### TASK ITEM:
Each entry below should be echoed exactly, with pictures omitted.

### STUDY MATERIAL:
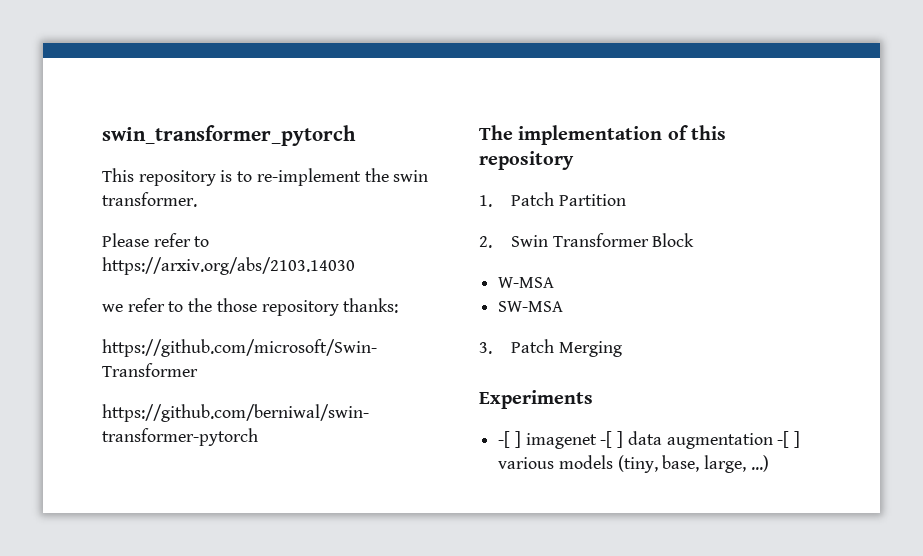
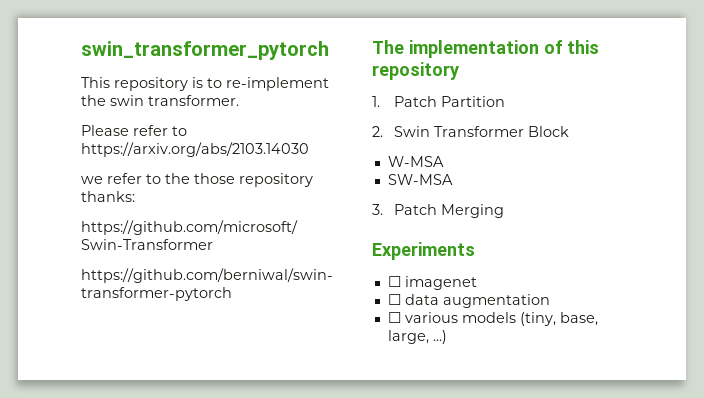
- -[ ] imagenet -[ ] data augmentation -[ ] various models (tiny, base, large, ...)
+ ☐ imagenet
+ ☐ data augmentation
+ ☐ various models (tiny, base, large, ...)

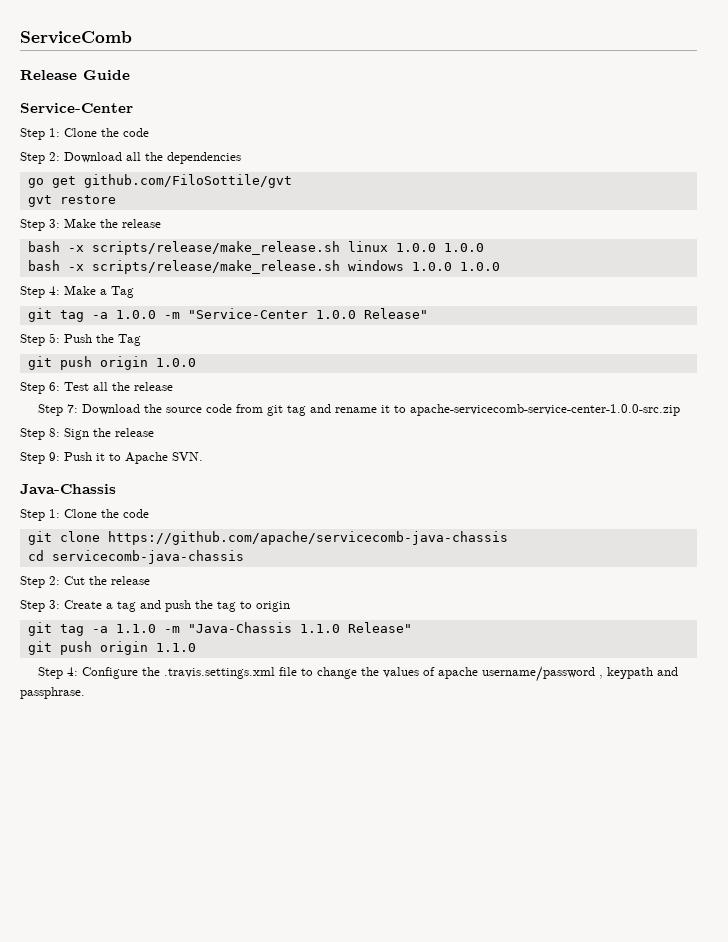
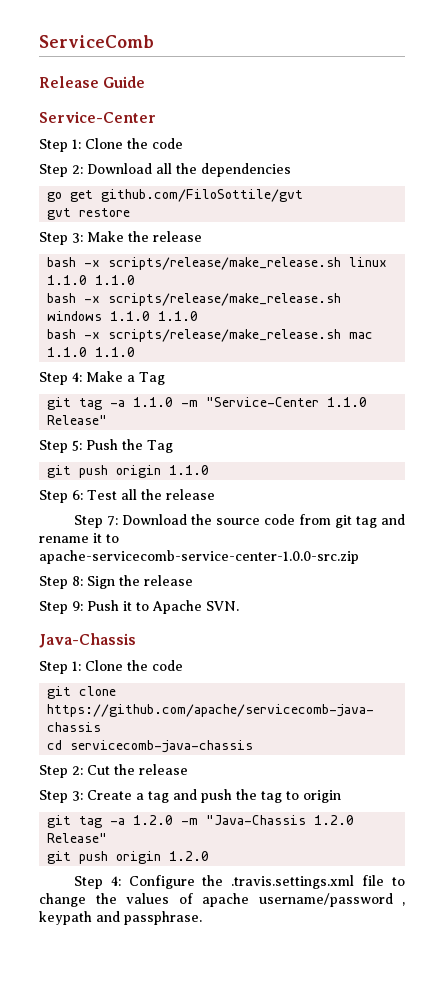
- bash -x scripts/release/make_release.sh linux 1.0.0 1.0.0
+ bash -x scripts/release/make_release.sh linux 1.1.0 1.1.0
- bash -x scripts/release/make_release.sh windows 1.0.0 1.0.0
+ bash -x scripts/release/make_release.sh windows 1.1.0 1.1.0
+ bash -x scripts/release/make_release.sh mac 1.1.0 1.1.0
- git tag -a 1.0.0 -m "Service-Center 1.0.0 Release"
+ git tag -a 1.1.0 -m "Service-Center 1.1.0 Release"
- git push origin 1.0.0
+ git push origin 1.1.0
- git tag -a 1.1.0 -m "Java-Chassis 1.1.0 Release"
+ git tag -a 1.2.0 -m "Java-Chassis 1.2.0 Release"
- git push origin 1.1.0
+ git push origin 1.2.0

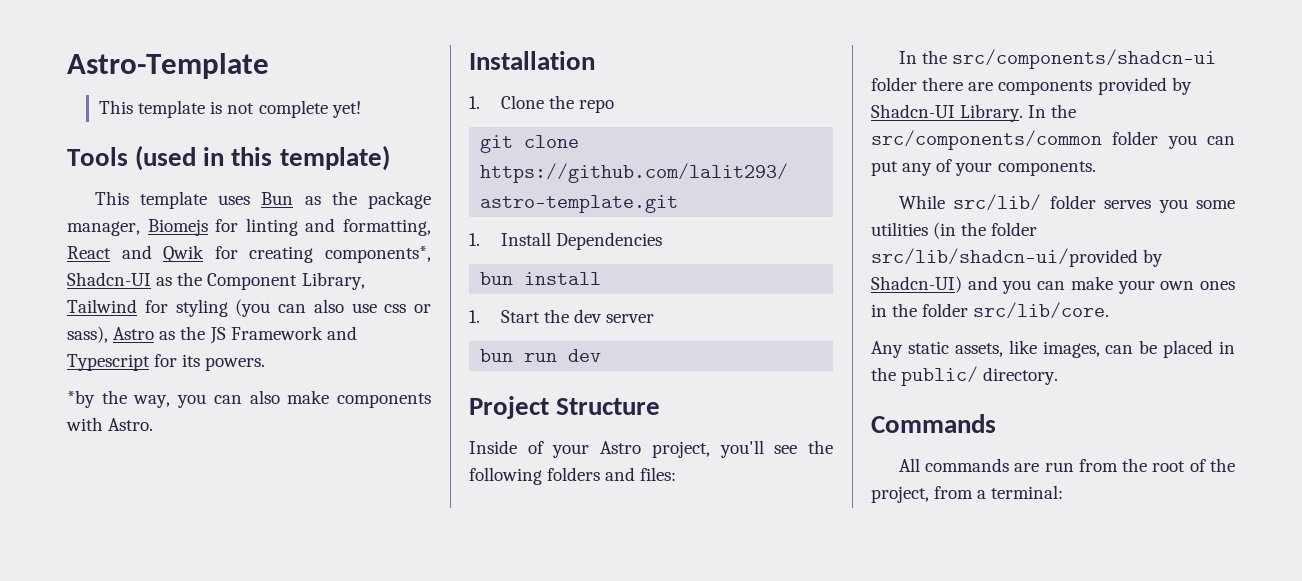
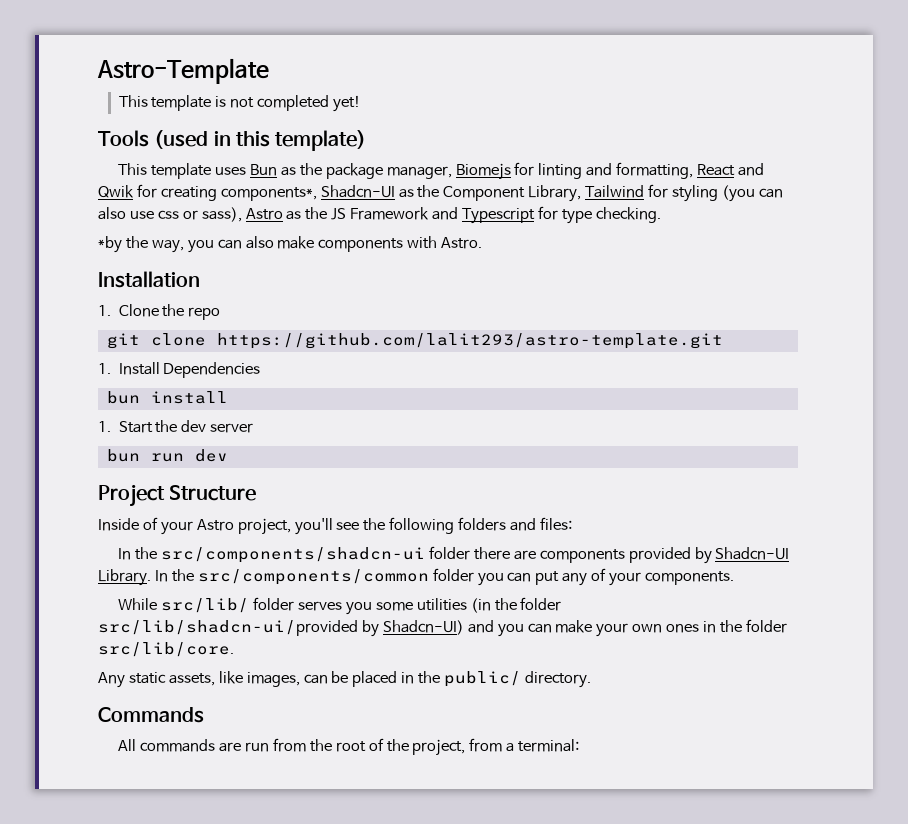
- This template is not complete yet!
+ This template is not completed yet!
- This template uses Bun as the package manager, Biomejs for linting and formatting, React and Qwik for creating components*, Shadcn-UI as the Component Library, Tailwind for styling (you can also use css or sass), Astro as the JS Framework and Typescript for its powers.
+ This template uses Bun as the package manager, Biomejs for linting and formatting, React and Qwik for creating components*, Shadcn-UI as the Component Library, Tailwind for styling (you can also use css or sass), Astro as the JS Framework and Typescript for type checking.

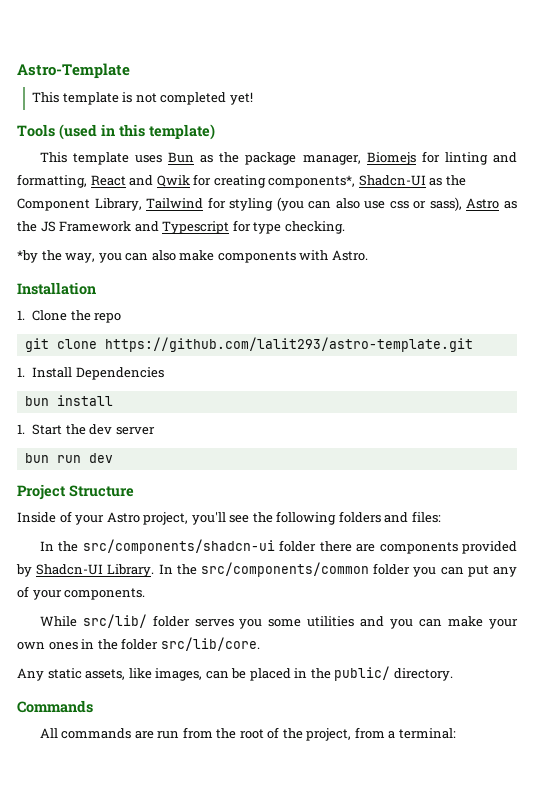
- While src/lib/ folder serves you some utilities (in the folder src/lib/shadcn-ui/provided by Shadcn-UI) and you can make your own ones in the folder src/lib/core.
+ While src/lib/ folder serves you some utilities and you can make your own ones in the folder src/lib/core.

### TASK RESPONSE:
- -[ ] imagenet -[ ] data augmentation -[ ] various models (tiny, base, large, ...)
+ ☐ imagenet
+ ☐ data augmentation
+ ☐ various models (tiny, base, large, ...)

- bash -x scripts/release/make_release.sh linux 1.0.0 1.0.0
+ bash -x scripts/release/make_release.sh linux 1.1.0 1.1.0
- bash -x scripts/release/make_release.sh windows 1.0.0 1.0.0
+ bash -x scripts/release/make_release.sh windows 1.1.0 1.1.0
+ bash -x scripts/release/make_release.sh mac 1.1.0 1.1.0
- git tag -a 1.0.0 -m "Service-Center 1.0.0 Release"
+ git tag -a 1.1.0 -m "Service-Center 1.1.0 Release"
- git push origin 1.0.0
+ git push origin 1.1.0
- git tag -a 1.1.0 -m "Java-Chassis 1.1.0 Release"
+ git tag -a 1.2.0 -m "Java-Chassis 1.2.0 Release"
- git push origin 1.1.0
+ git push origin 1.2.0

- This template is not complete yet!
+ This template is not completed yet!
- This template uses Bun as the package manager, Biomejs for linting and formatting, React and Qwik for creating components*, Shadcn-UI as the Component Library, Tailwind for styling (you can also use css or sass), Astro as the JS Framework and Typescript for its powers.
+ This template uses Bun as the package manager, Biomejs for linting and formatting, React and Qwik for creating components*, Shadcn-UI as the Component Library, Tailwind for styling (you can also use css or sass), Astro as the JS Framework and Typescript for type checking.

- While src/lib/ folder serves you some utilities (in the folder src/lib/shadcn-ui/provided by Shadcn-UI) and you can make your own ones in the folder src/lib/core.
+ While src/lib/ folder serves you some utilities and you can make your own ones in the folder src/lib/core.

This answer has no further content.